The Portfolio all-star screens (I won’t include CANSLIM here since the results are all over the map depending on your starting date) all outperformed the market during the period 2006 to 2011; in the last five years, only two of them have outperformed the market (O’Neil and Zweig). Also, the screens that performed the best during the former period (Graham, Buffet, Greenblatt) have been among the worst performers lately. This is the case no matter what measure you use: CAGR, Sharpe, alpha, etc.

I’m not sure what to conclude from this, if anything. I had assumed that one way to estimate the future performance of a strategy based on strong theoretical bases would be that strategy’s past performance. I have been proven wrong in this instance. Any thoughts?

  • Yuval

Value investing has not worked well for some time. The key question is if you believe in value investing, because if you do, recent performance should not be concerning, even multiple years of underperformance. The long run is longer than you think.
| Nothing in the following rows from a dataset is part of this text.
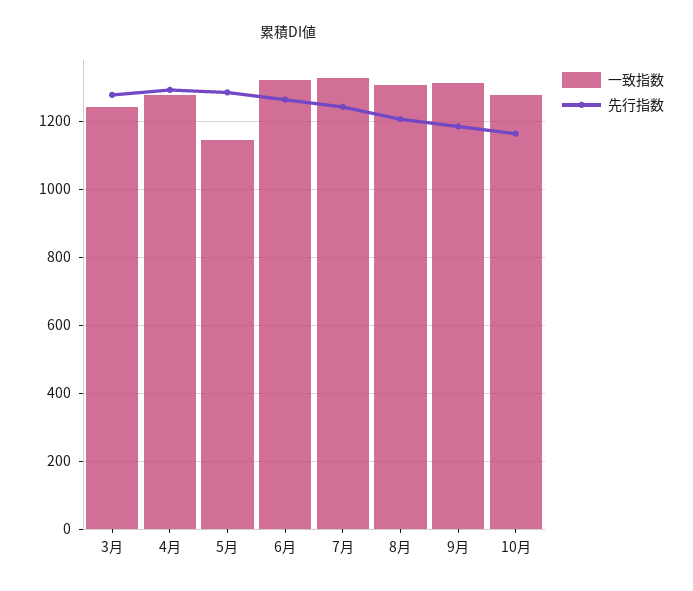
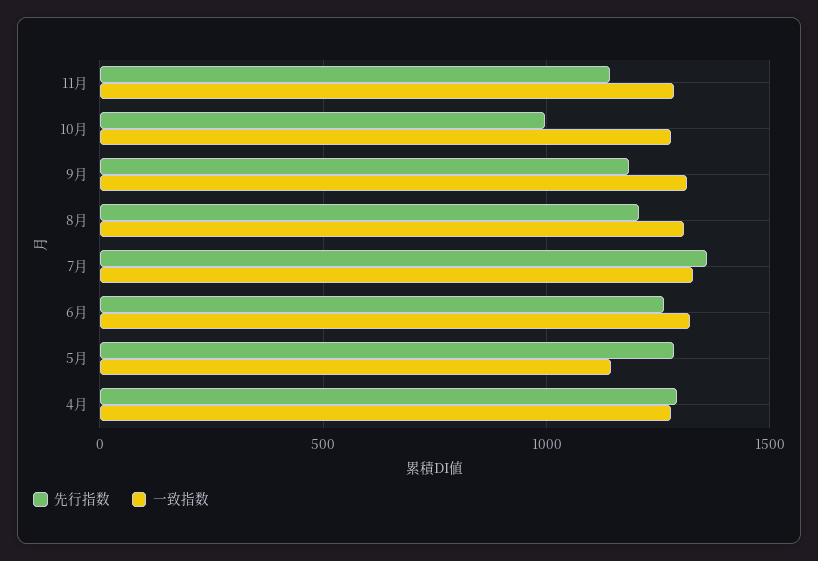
一致指数, 3月: 1240 -> none
先行指数, 3月: 1280 -> none
先行指数, 7月: 1240 -> 1350
先行指数, 10月: 1160 -> 1000
先行指数, 11月: none -> 1150
一致指数, 11月: none -> 1300

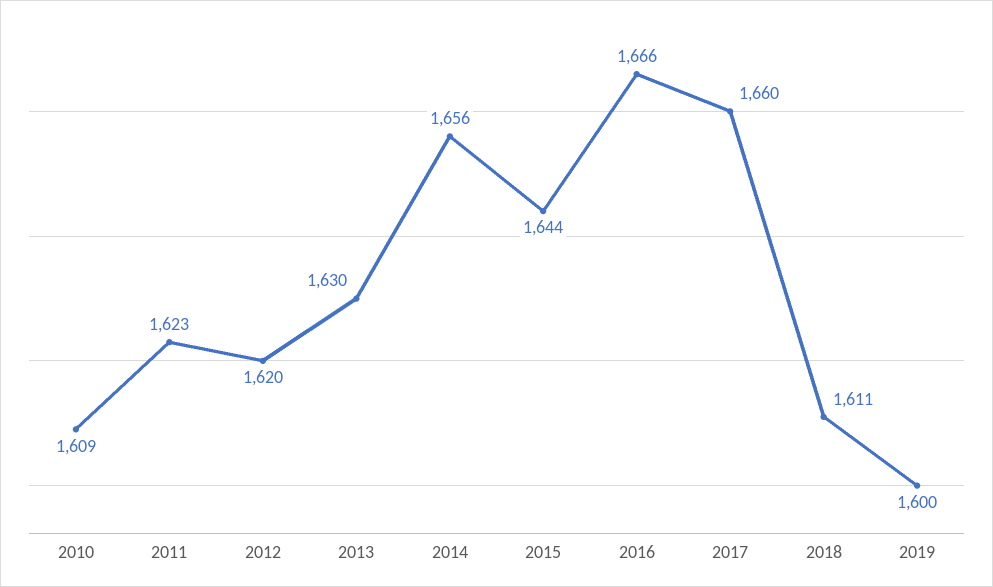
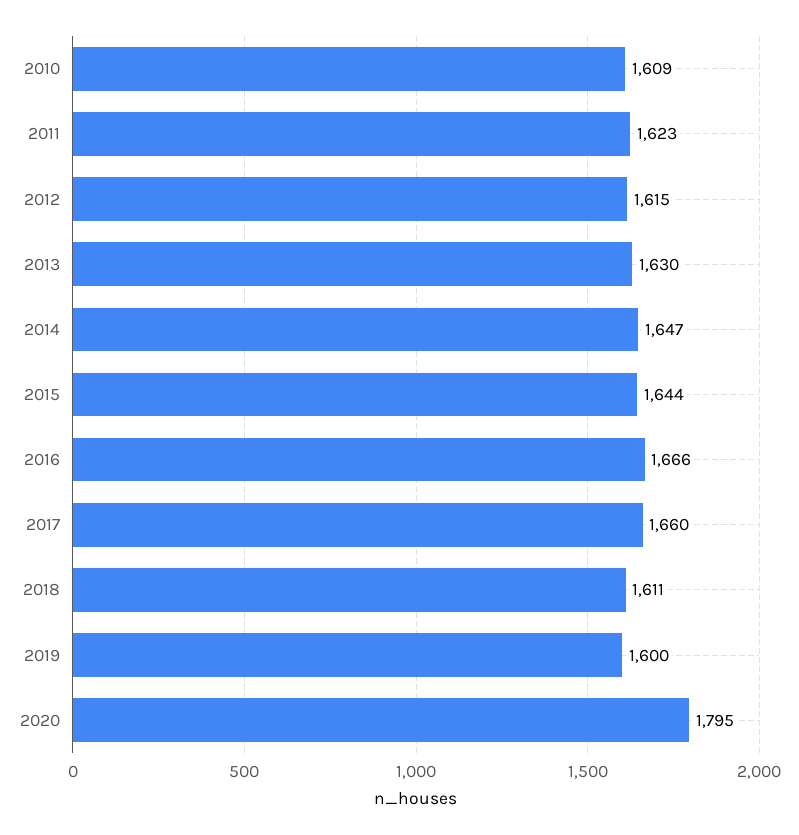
2012: 1620 -> 1615
2014: 1656 -> 1647
2020: none -> 1795

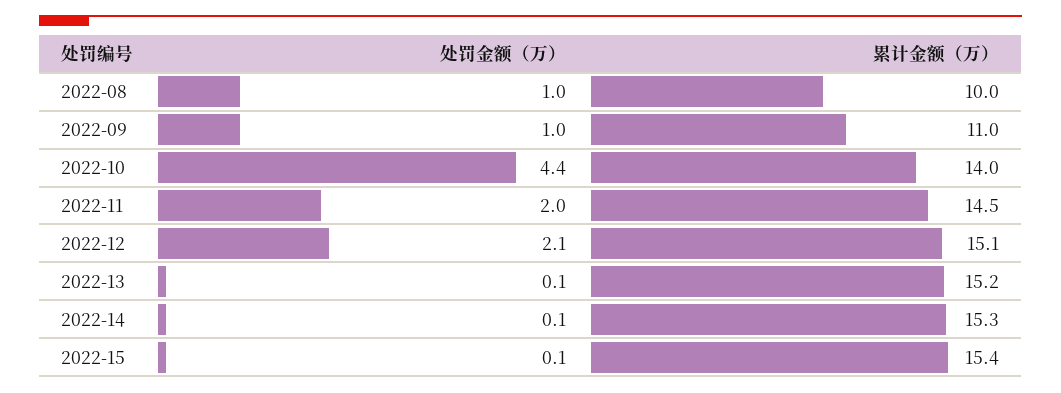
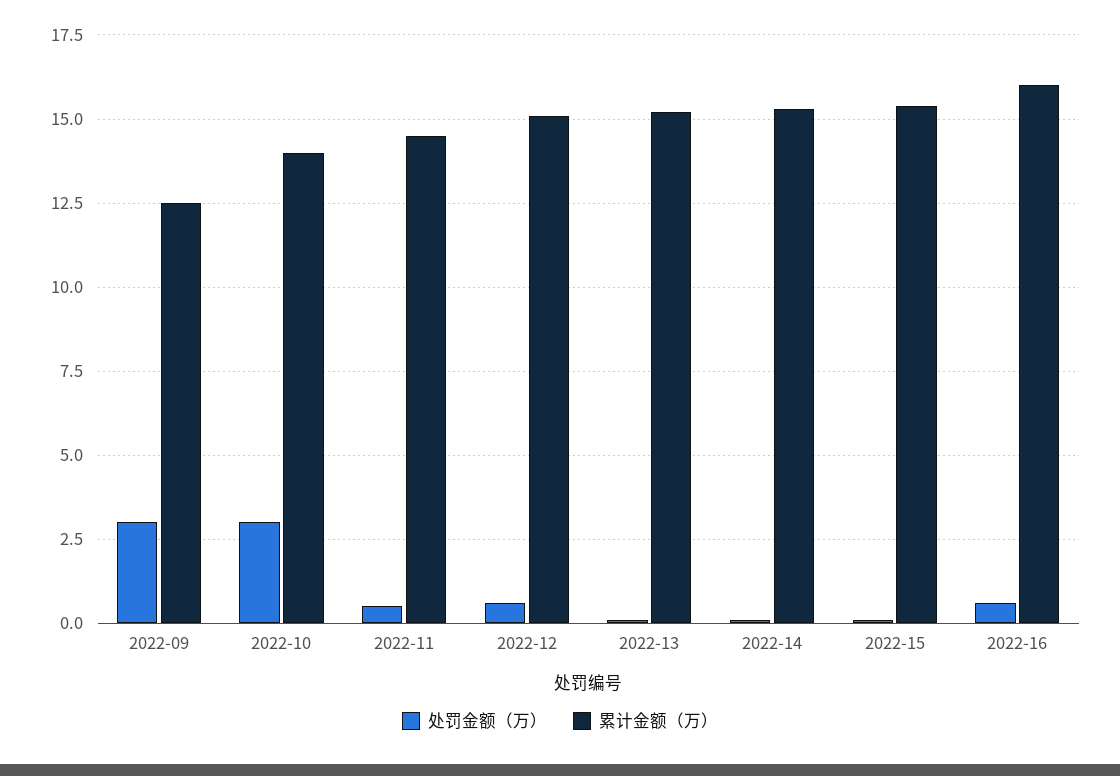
处罚金额（万）, 2022-08: 1 -> none
累计金额（万）, 2022-08: 10 -> none
处罚金额（万）, 2022-09: 1 -> 3
累计金额（万）, 2022-09: 11 -> 12.5
处罚金额（万）, 2022-10: 4.4 -> 3
处罚金额（万）, 2022-11: 2 -> 0.5
处罚金额（万）, 2022-12: 2.1 -> 0.5
处罚金额（万）, 2022-16: none -> 0.5
累计金额（万）, 2022-16: none -> 16

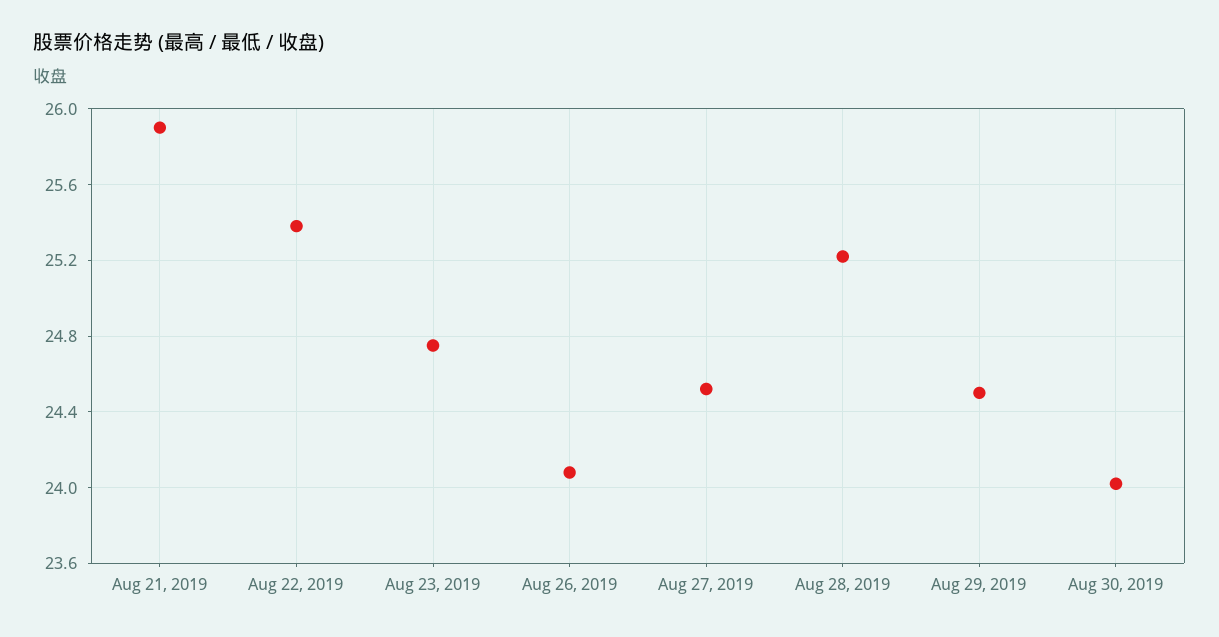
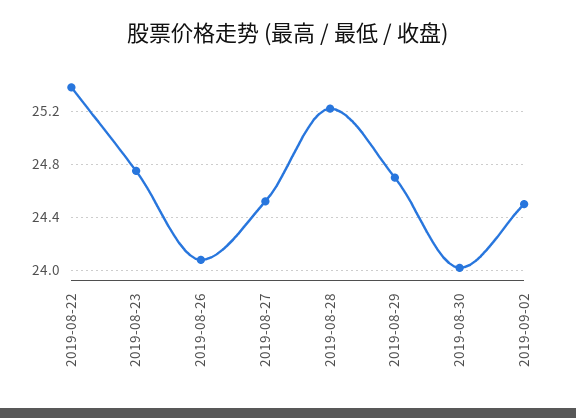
Aug 21, 2019: 25.9 -> none
Aug 29, 2019: 24.5 -> 24.7
2019-09-02: none -> 24.5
An analogy might be your reaction when the stock market has a major correction. Would you stay the course, rebalance back into stocks, or sell? My opinion is that any investor who believes in the equity premium would rebalance back into stocks, at a minimum.

“would be that strategy’s past performance”. As Alan says, your definition of ‘past’ is important.
I am rereading Graham’s Intelligent Investor now. I always find something new in it in rereading.
He makes the point that strategies can go in and out of favor, depending on the short term mindset of ‘investors’ (who he really means to be speculators).
The recent out-performance of Netflix, Amazon, Facebook, Tesla, and Google has been illustrative. They are all higher cap stocks that drive SPY performance. Amazon, Tesla and Netflix have poor profit history and yet ‘investors’ have pushed them up. Graham will say that sooner or later they have to show ‘regular’ profits to justify their lofty valuations. It just takes time. When the speculators become investors then these companies may correct. We will see.
I think keeping the risk free rate (UST3MO) low for such a long time has kind of hosed up the markets and peoples perception of risk. It has made speculators out of a lot of people. IMHO.